The BJP Press Statement That Could Have Been - 1

@techrsr brought up an interesting point the other day about the BJP not having the locus of control of the Indian media with them. Now, I'm not sure how much of an electoral impact having the locus of control of Indian media will have, but it is a well-established fact that BJP is simply clueless (after all these days, yes) in handling the barrage of anti-BJP media outlets that dot the (sorry) Indian media landscape. In a sense, this is both funny & intriguing, considering one of their top-most leaders (supposedly?) has excellent contacts with most top media outlets. But that's a discussion for another day.
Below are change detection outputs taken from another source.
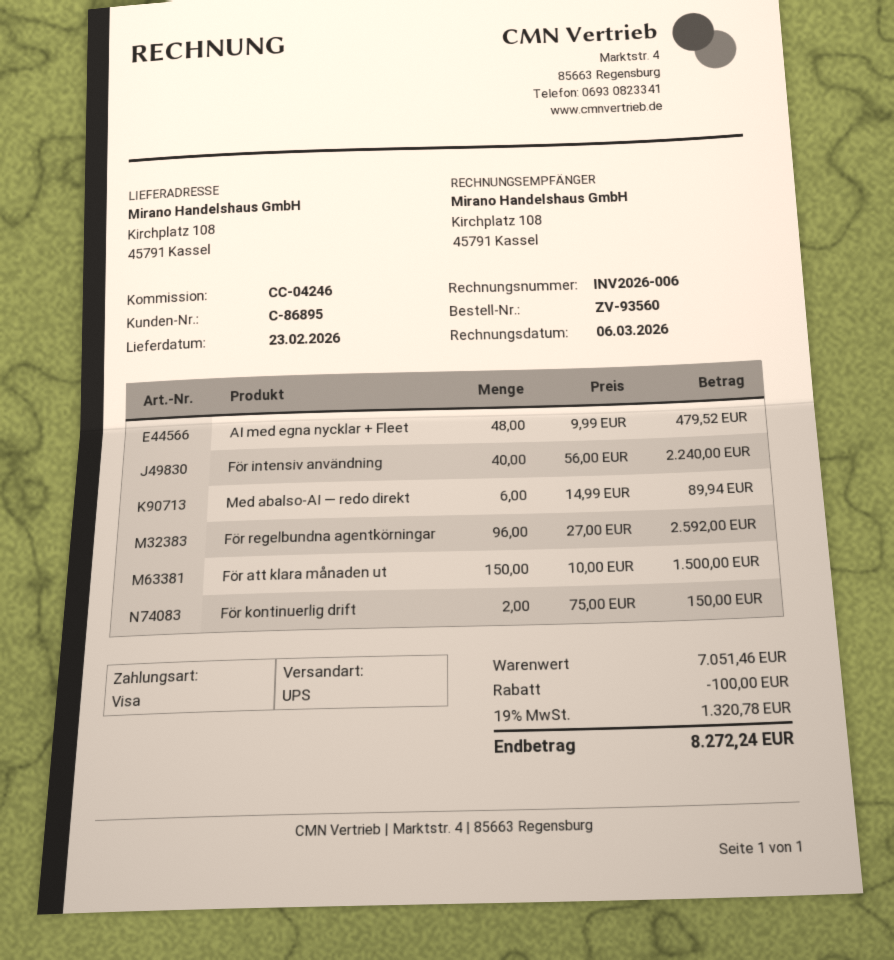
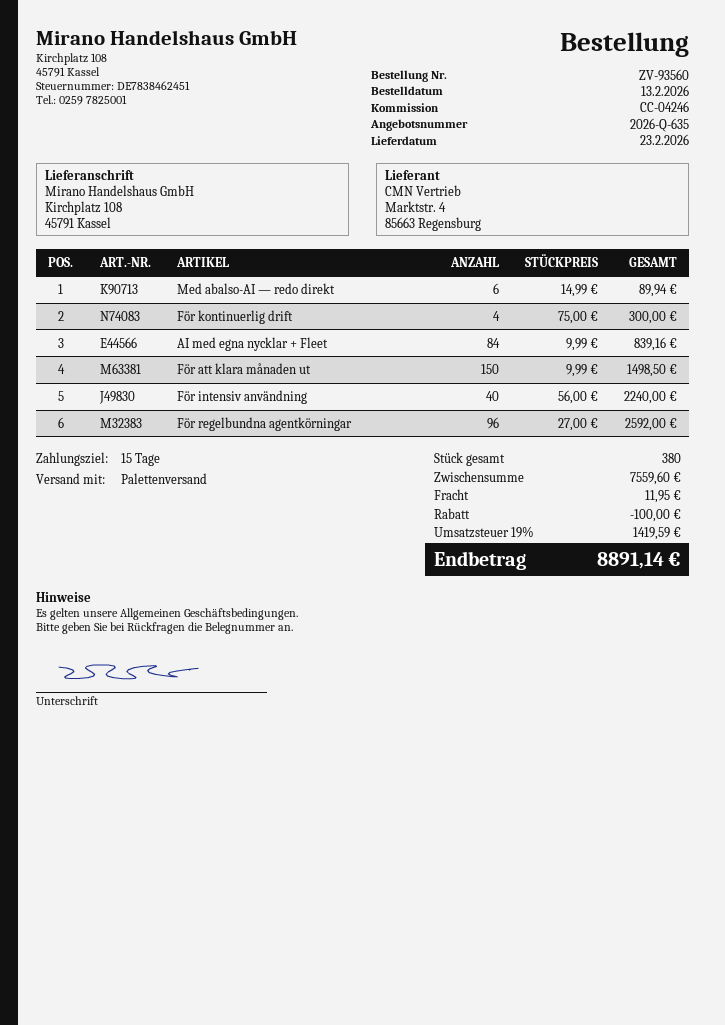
shipping method: UPS -> pallet freight
AI med egna nycklar + Fleet: 48 x 9.99 = 479.52 -> 84 x 9.99 = 839.16
För att klara månaden ut: 150 x 10.00 = 1500.00 -> 150 x 9.99 = 1498.50
För kontinuerlig drift: 2 x 75.00 = 150.00 -> 4 x 75.00 = 300.00
subtotal: 7051.46 -> 7559.60
shipping: none -> 11.95
tax: 19% = 1320.78 -> 19% = 1419.59
total: 8272.24 -> 8891.14

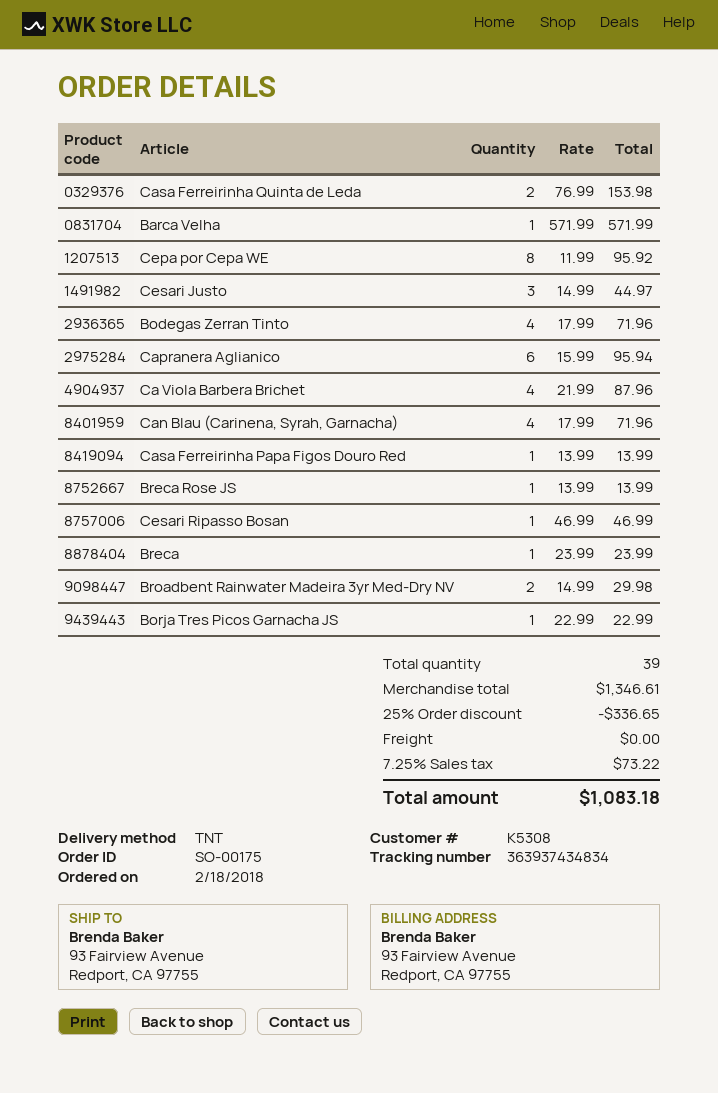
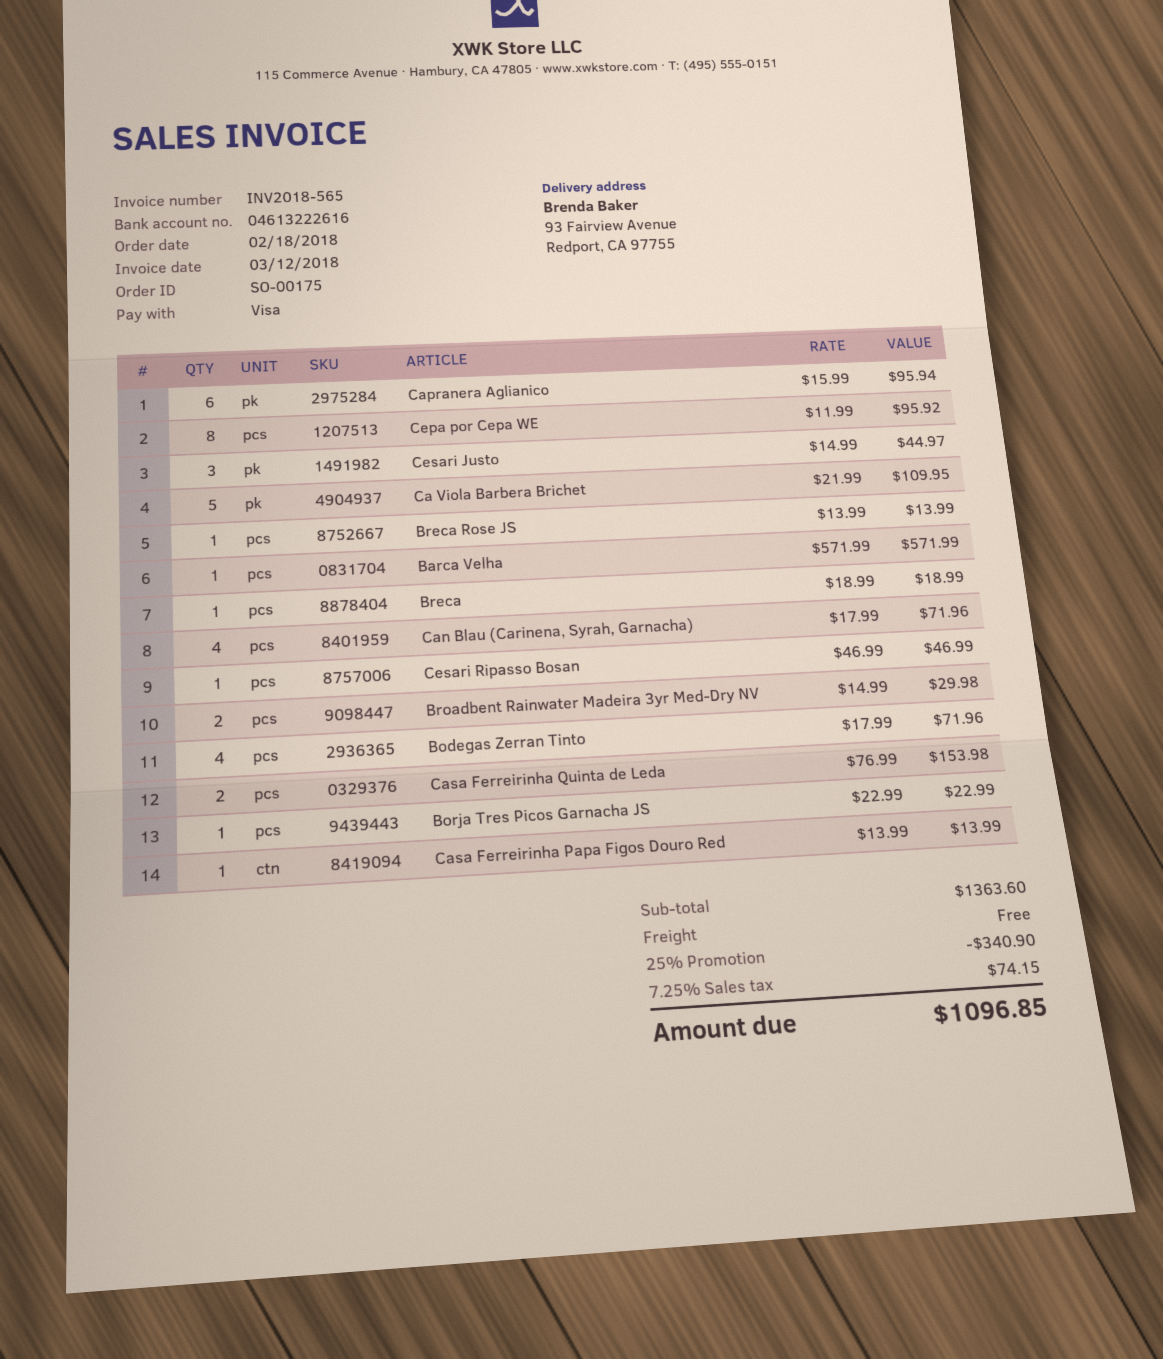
Ca Viola Barbera Brichet: 4 x 21.99 = 87.96 -> 5 x 21.99 = 109.95
Breca: 1 x 23.99 = 23.99 -> 1 x 18.99 = 18.99
subtotal: 1346.61 -> 1363.60
discount: 25% = 336.65 -> 25% = 340.90
tax: 7.25% = 73.22 -> 7.25% = 74.15
total: 1083.18 -> 1096.85

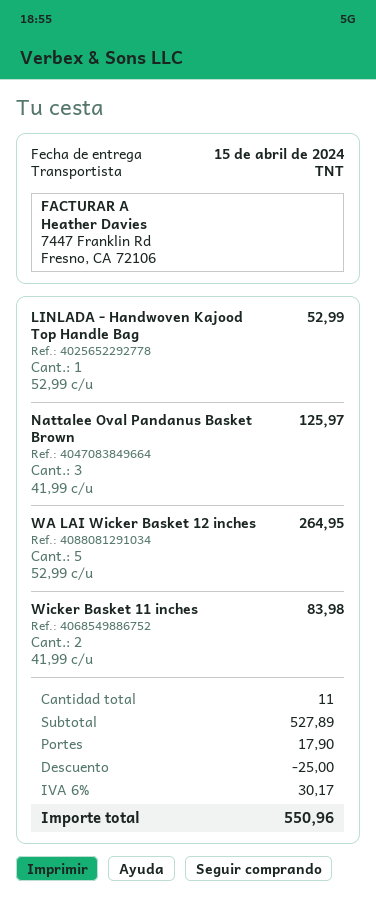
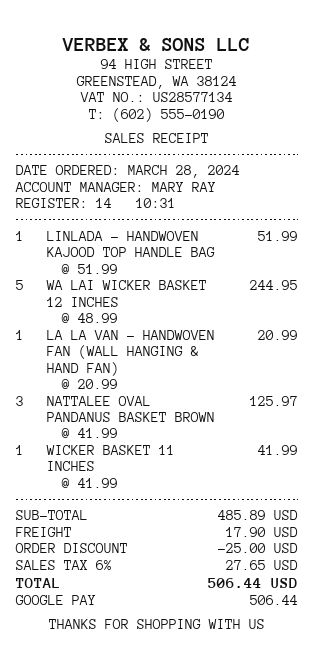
LINLADA - Handwoven Kajood Top Handle Bag: 1 x 52.99 = 52.99 -> 1 x 51.99 = 51.99
WA LAI Wicker Basket 12 inches: 5 x 52.99 = 264.95 -> 5 x 48.99 = 244.95
Wicker Basket 11 inches: 2 x 41.99 = 83.98 -> 1 x 41.99 = 41.99
LA LA VAN – HANDWOVEN FAN (WALL HANGING & HAND FAN): none -> 1 x 20.99 = 20.99
subtotal: 527.89 -> 485.89
tax: 6% = 30.17 -> 6% = 27.65
total: 550.96 -> 506.44

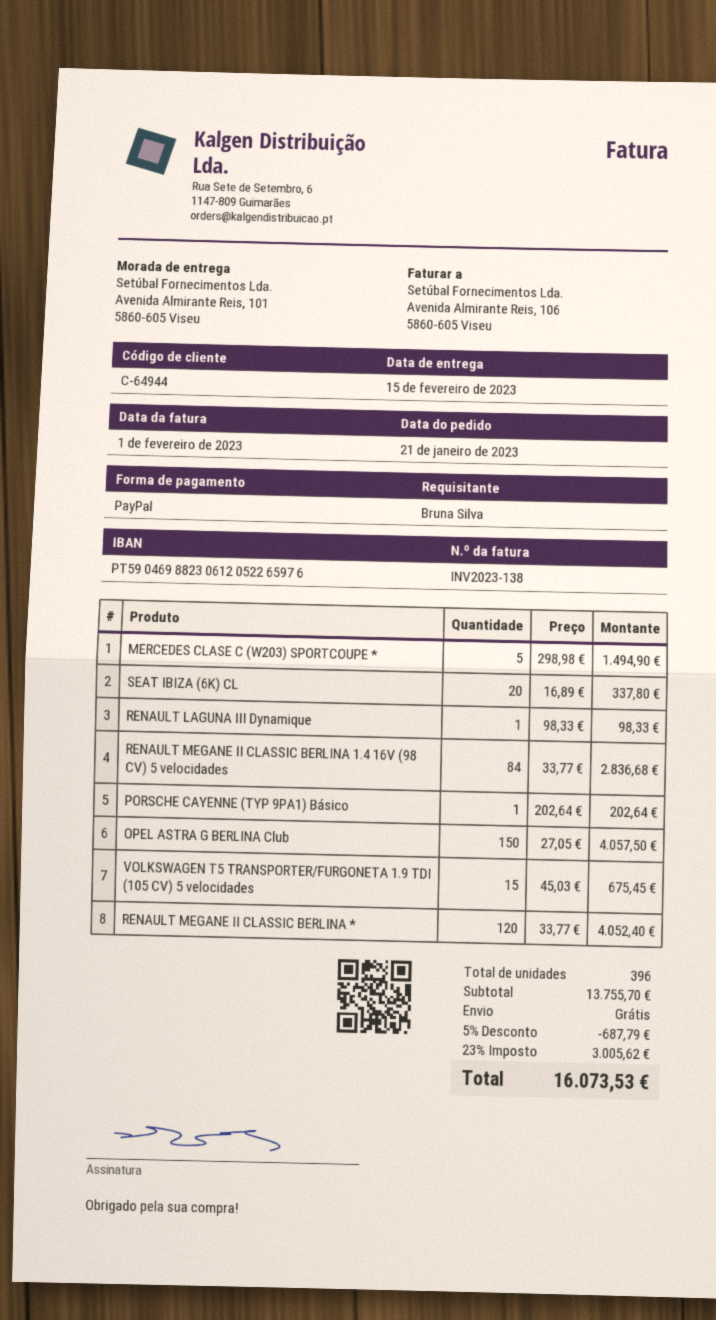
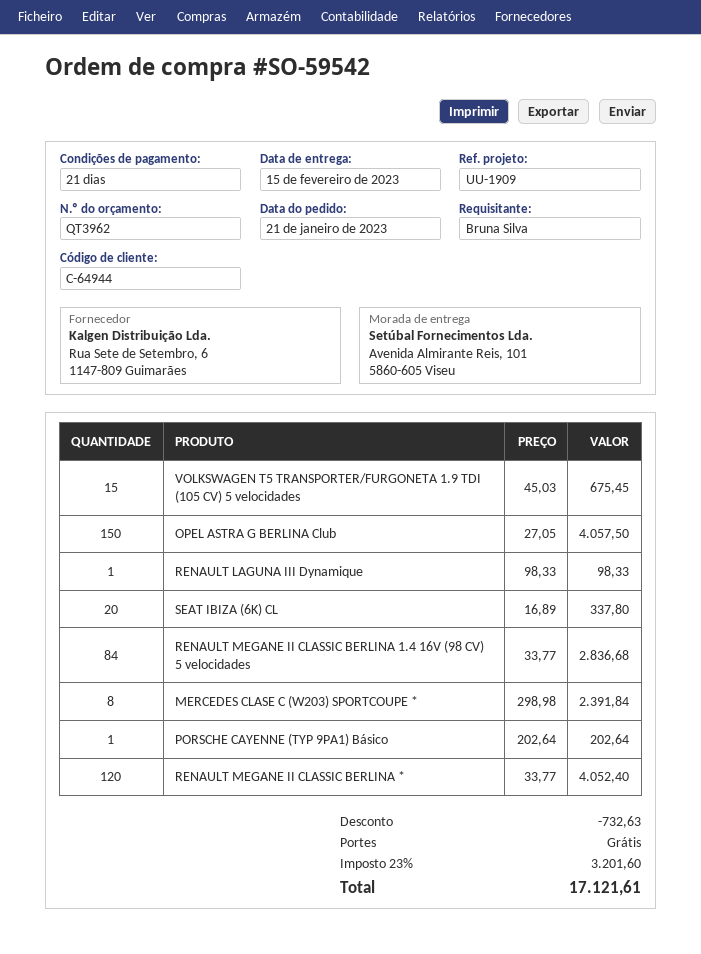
MERCEDES CLASE C (W203) SPORTCOUPE *: 5 x 298.98 = 1494.90 -> 8 x 298.98 = 2391.84
discount: 687.79 -> 732.63
tax: 23% = 3005.62 -> 23% = 3201.60
total: 16073.53 -> 17121.61

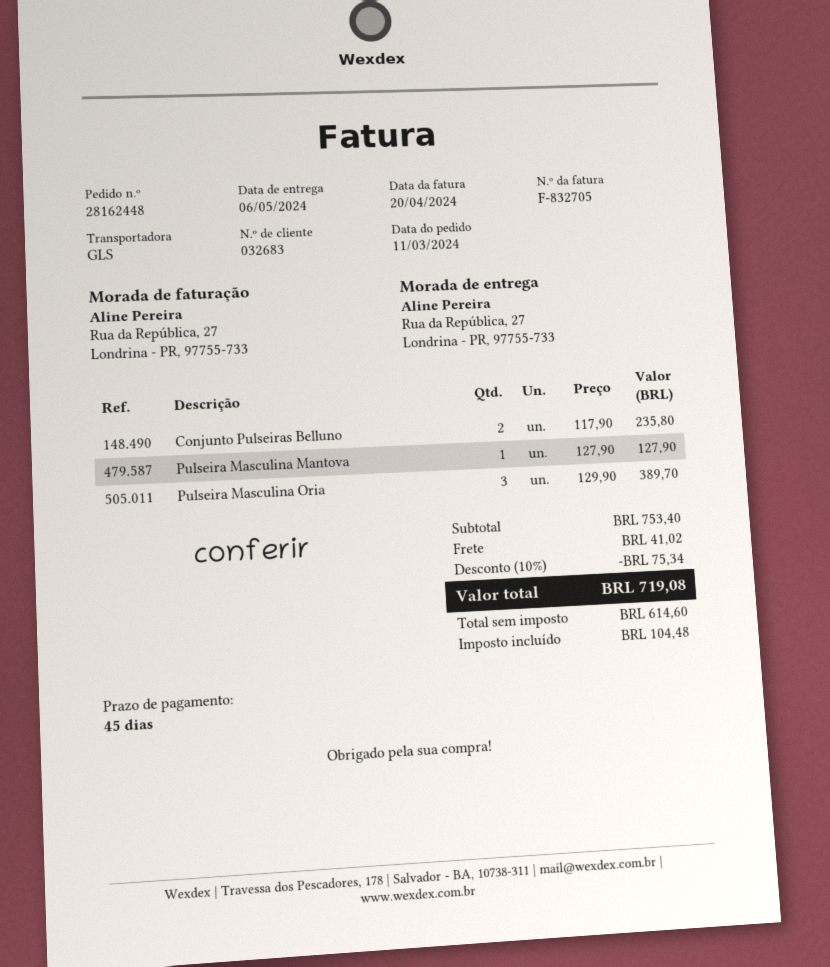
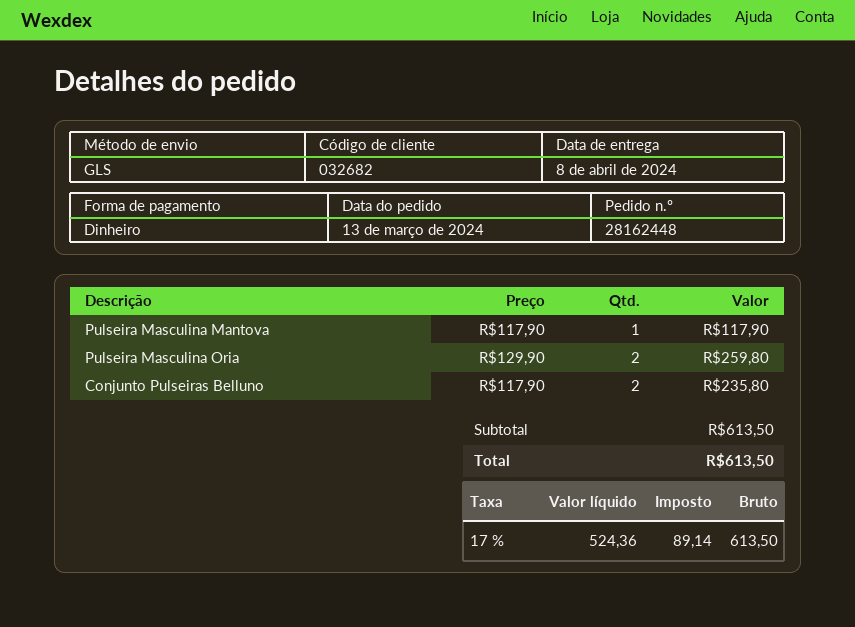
order date: 2024-03-11 -> 2024-03-13
delivery date: 2024-05-06 -> 2024-04-08
customer number: 032683 -> 032682
Pulseira Masculina Mantova: 1 x 127.90 = 127.90 -> 1 x 117.90 = 117.90
Pulseira Masculina Oria: 3 x 129.90 = 389.70 -> 2 x 129.90 = 259.80
subtotal: 753.40 -> 613.50
discount: 10% = 75.34 -> none
shipping: 41.02 -> none
net: 614.60 -> 524.36
tax: 104.48 -> 89.14
total: 719.08 -> 613.50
Coming back, given this well-entrenched hostility, it becomes absolutely imperative for the BJP to tackle them strategically, *consistently*. As laymen-supporters of the BJP, apart from the occasional display of savvy, we are mostly left licking our self-inflicted wounds.
In light of the recent "Clarification" (an obvious euphemism for "Sorry [Hehe] for peddling lies" [Yes, I can almost see the sardonic grin on the editors' faces while printing out this joke of a clarification, which, by the way, is neither sincere nor well-intentioned nor truly apologetic]) issued by the Times of India group with respect to the "Modi rescues 15000" controversy, the handling of the issue by the BJP left a lot to be desired. Consider this - the clarification itself is neatly tucked into a corner of one of the deepest parts of the printed edition (Page 9 in the Mumbai & Chennai editions, Page 10 in the Bangalore edition, to name a few), so it is quite unlikely that this is going to be read by as many people as those who would've bought into the "self-orchestrated propaganda by the BJP" story, which, anyway, was the main aim of the ToI piece in the first place.
And dear BJP supporters, for how long can we keep taking cover under the "No publicity is bad publicity" logic? There is a point at which the actual "publicity" part of the publicity (good or bad) plateaus and in Modi's case, this point has long since been reached. Again, I don't know about the net impact (electoral or otherwise, but basically, to me, it is only the "electoral" bit that least for the next one year) of the "15000" ToI scandal, but here's what the BJP could have done immediately after the issue blew up which, I am sure, would have garnered them much more sympathy than what they will most likely receive now. A simple press release on the lines of -
"This in reference to the article "Modi lands in Uttarakhand, flies out with 15,000 Gujaratis" published in the Times of India. The BJP would like to categorically state that this is a totally baseless number that is being quoted and no BJP representative has been contacted in this regard. We would further like to add that Shri Narendra Modi was indeed instrumental in part of the relief work that is being carried out in Uttarakhand, however his relief efforts were not restricted to people of any particular community, region or language. Furthermore, at a time of grave crisis like this, what matters is that all effort possible be rendered to the needy across political and ideological differences and not one-upmanship based on numbers. Publishing such an article with unsubstantiated data amounts to rumour-mongering. Instead of helping focus on the relief work being carried out by all parties, this is a grossly irresponsible act of journalism by one of the country's oldest journalistic institutions. We strongly condemn this rather mischievous attempt to insinuate controversy and demand an apology by Times of India in the front page of ALL their editions, with all the clarifications stated above, failing which, we will be forced to take legal action against them."
Alas, that was not to be. With such an insincere and delayed "Clarification" by ToI, when the whole issue is more or less out of public memory, has the damage been done?
Your guess is as good as mine.

Prologue: Going by recent happenings, one can't help but begin to wonder if Shekhar Gupta was indeed right when he said that instead of setting the agenda, the BJP is walking right into Congress' trap. One of the impressive aspects about Narendra Modi so far has been his ability to set the terms of the discourse and decide the agenda. If recent events are any indication, this ability appears to be waning. It is too early to conclude, but a course correction is definitely in order.